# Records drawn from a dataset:
+---+

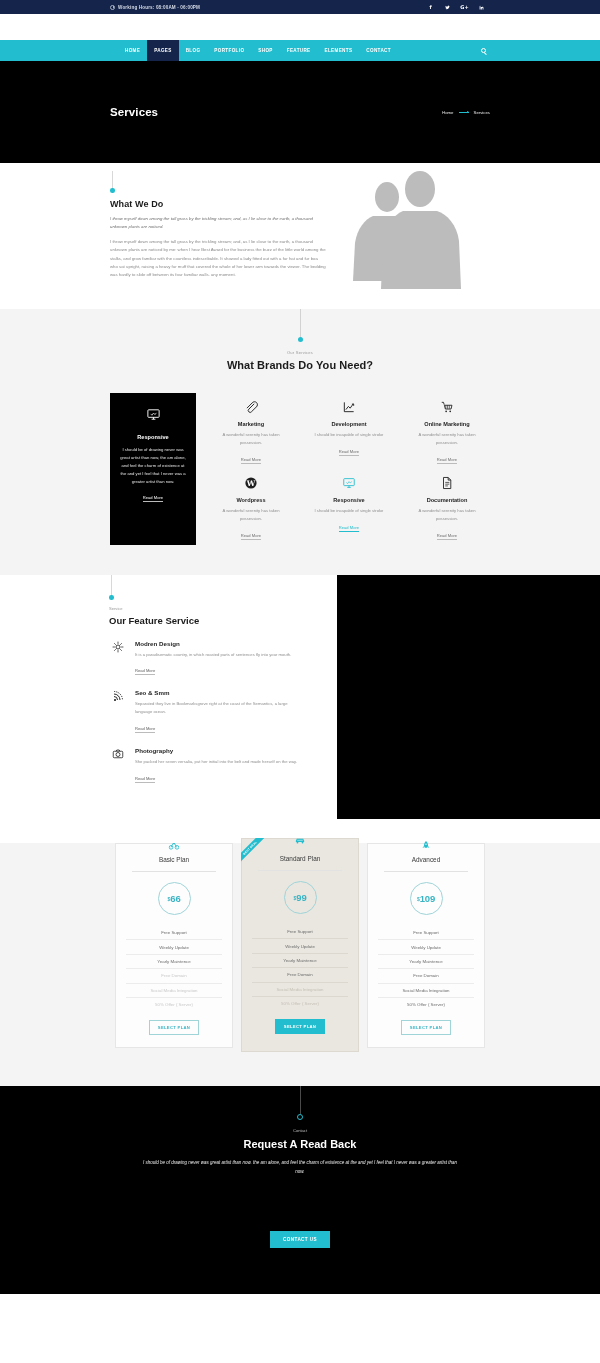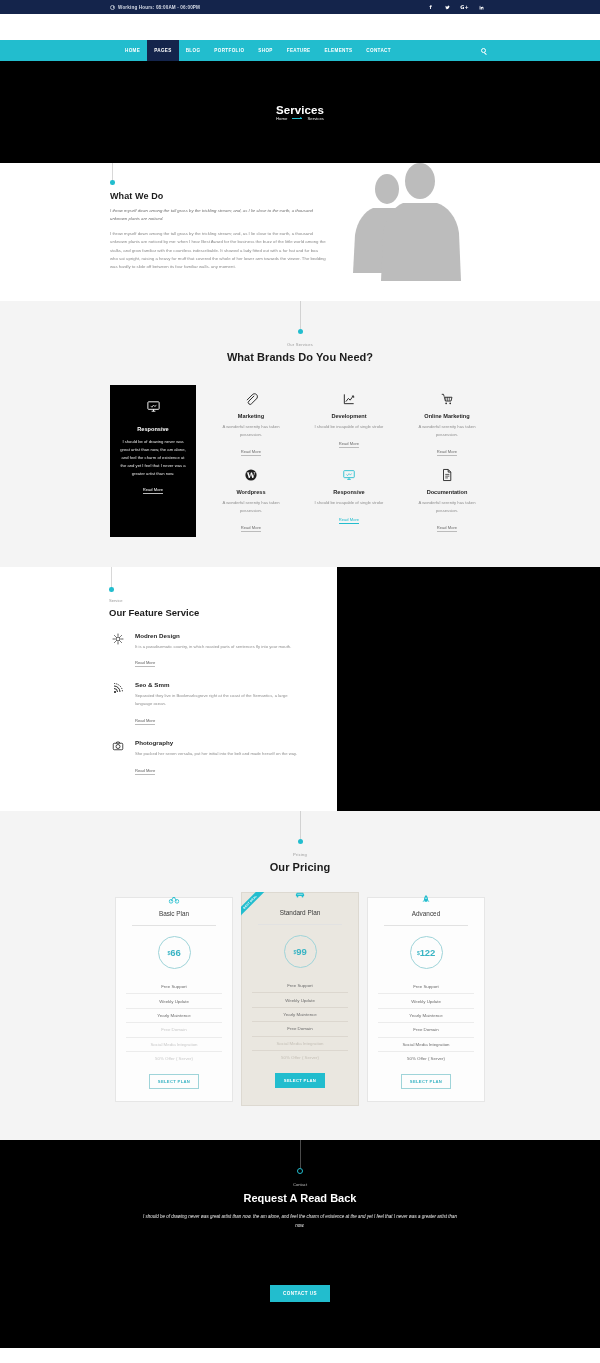--- a/index.html
+++ b/index.html
@@ -104,7 +104,7 @@
   }
   .banner-inner {
     width: 380px; margin: 0 auto;
-    display: flex; align-items: center; justify-content: space-between; flex-direction: column;
+    display: flex; align-items: center; justify-content: space-between;
   }
   .banner h1 {
     color: #ffffff; font-size: 11.5px; font-weight: bold; letter-spacing: 0.1px;

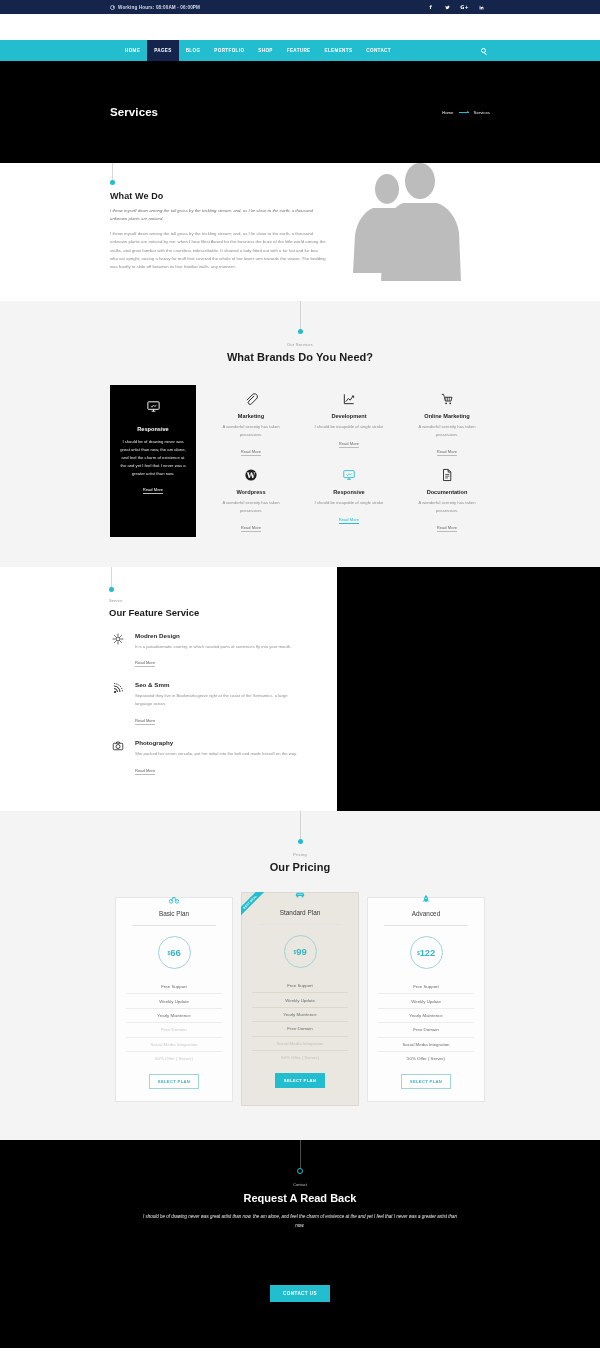--- a/index.html
+++ b/index.html
@@ -119,7 +119,7 @@
   
   .whatwedo {
     background: #fff;
-    padding: 0 0 18px 0;
+    padding: 8px 0 18px 0;
     position: relative;
   }
   .wwd-inner { width: 380px; margin: 0 auto; display: flex; }

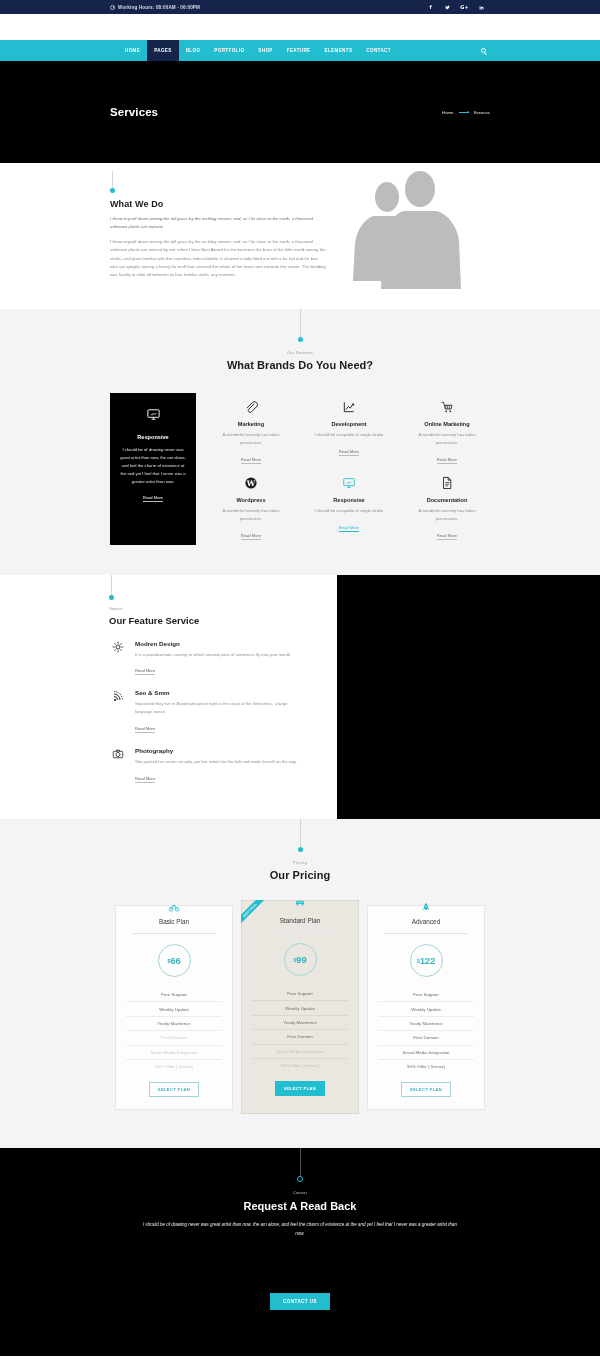--- a/index.html
+++ b/index.html
@@ -458,12 +458,6 @@
   </div>
 
   <div class="pricing">
-    <div class="sec-head">
-      <div class="line"></div>
-      <div class="dot"></div>
-      <div class="sub">Pricing</div>
-      <h2>Our Pricing</h2>
-    </div>
     <div class="price-grid" id="pricegrid">
         <div class="pcard"><div class="badgeicon"><svg width="11" height="11" viewBox="0 0 24 24">
               <circle cx="5.5" cy="16" r="4" fill="none" stroke="#22bdce" stroke-width="1.8"></circle>

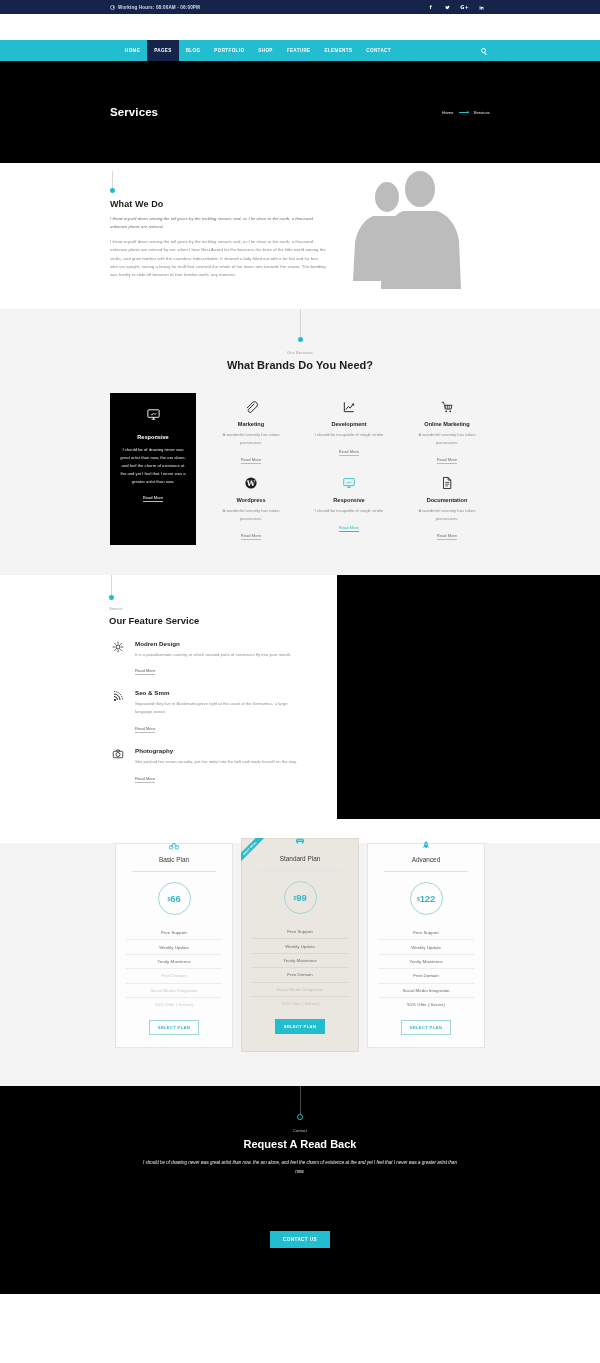--- a/index.html
+++ b/index.html
@@ -498,7 +498,7 @@
               <circle cx="12" cy="9" r="1.6" fill="#fff"></circle>
             </svg></div><h3>Advanced</h3><div class="divider"></div><div class="pricecircle">
             <span class="cur">$</span>
-            <span class="amt">122</span>
+            <span class="amt">109</span>
           </div><ul class="plist">
             <li class="">Free Support</li>
             <li class="">Weekly Update</li>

+---+

# TASK TO COMPLETE:
Only the number is wanted: how many lines in the preceding entries hold the string "space"?

# SOLUTION FOR THIS TASK:
2